Exercise instructions: Return the lines that run from the beginning of the entries to the line holding "- This allowed", inclusive, and drop the pictures.

[Given records Boundary: Start]

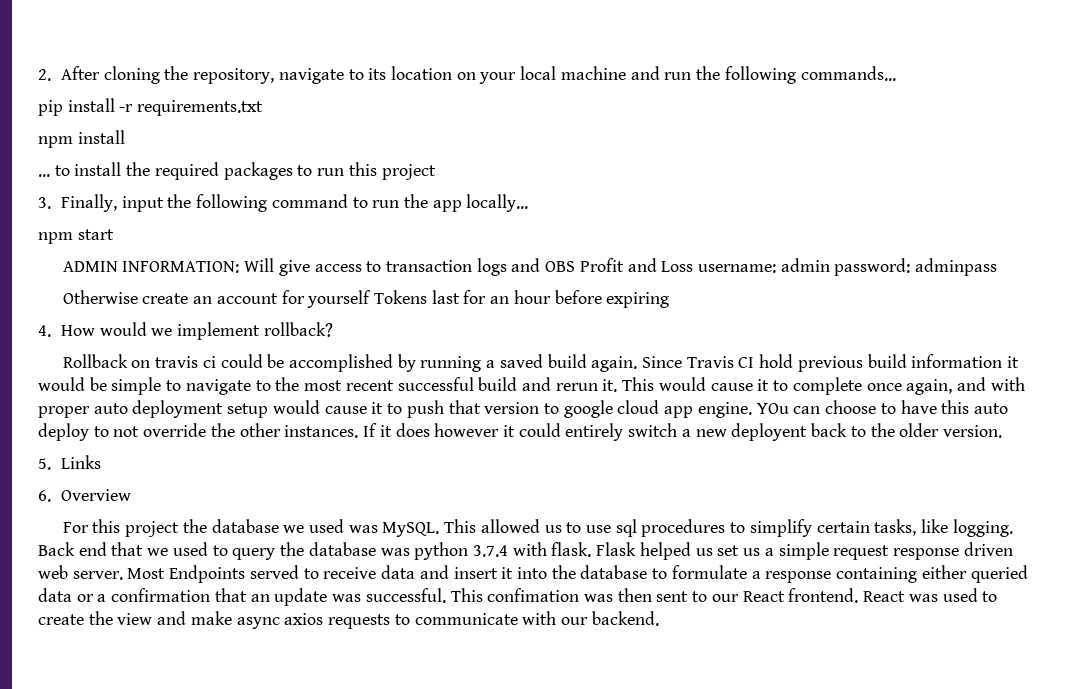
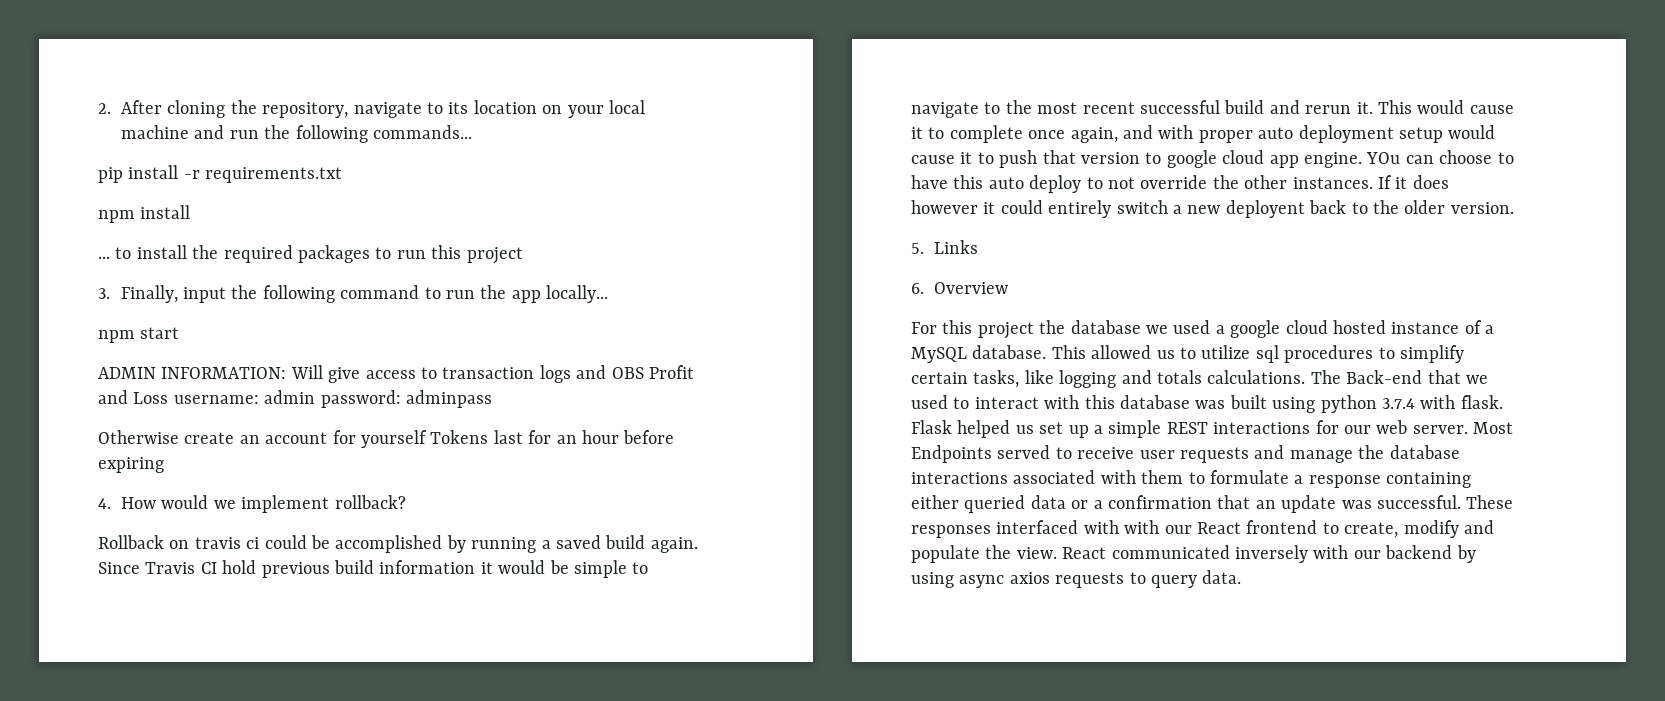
- For this project the database we used was MySQL.
+ For this project the database we used a google cloud hosted instance of a MySQL database.
- This allowed us to use sql procedures to simplify certain tasks, like logging. Back end that we used to query the database was python 3.7.4 with flask.
+ This allowed us to utilize sql procedures to simplify certain tasks, like logging and totals calculations. The Back-end that we used to interact with this database was built using python 3.7.4 with flask.
- Flask helped us set us a simple request response driven web server.
+ Flask helped us set up a simple REST interactions for our web server.
- Most Endpoints served to receive data and insert it into the database to formulate a response containing either queried data or a confirmation that an update was successful.
+ Most Endpoints served to receive user requests and manage the database interactions associated with them to formulate a response containing either queried data or a confirmation that an update was successful.
- This confimation was then sent to our React frontend. React was used to create the view and make async axios requests to communicate with our backend.
+ These responses interfaced with with our React frontend to create, modify and populate the view. React communicated inversely with our backend by using async axios requests to query data.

[Given records Boundary: End]

Exercise response:
- For this project the database we used was MySQL.
+ For this project the database we used a google cloud hosted instance of a MySQL database.
- This allowed us to use sql procedures to simplify certain tasks, like logging. Back end that we used to query the database was python 3.7.4 with flask.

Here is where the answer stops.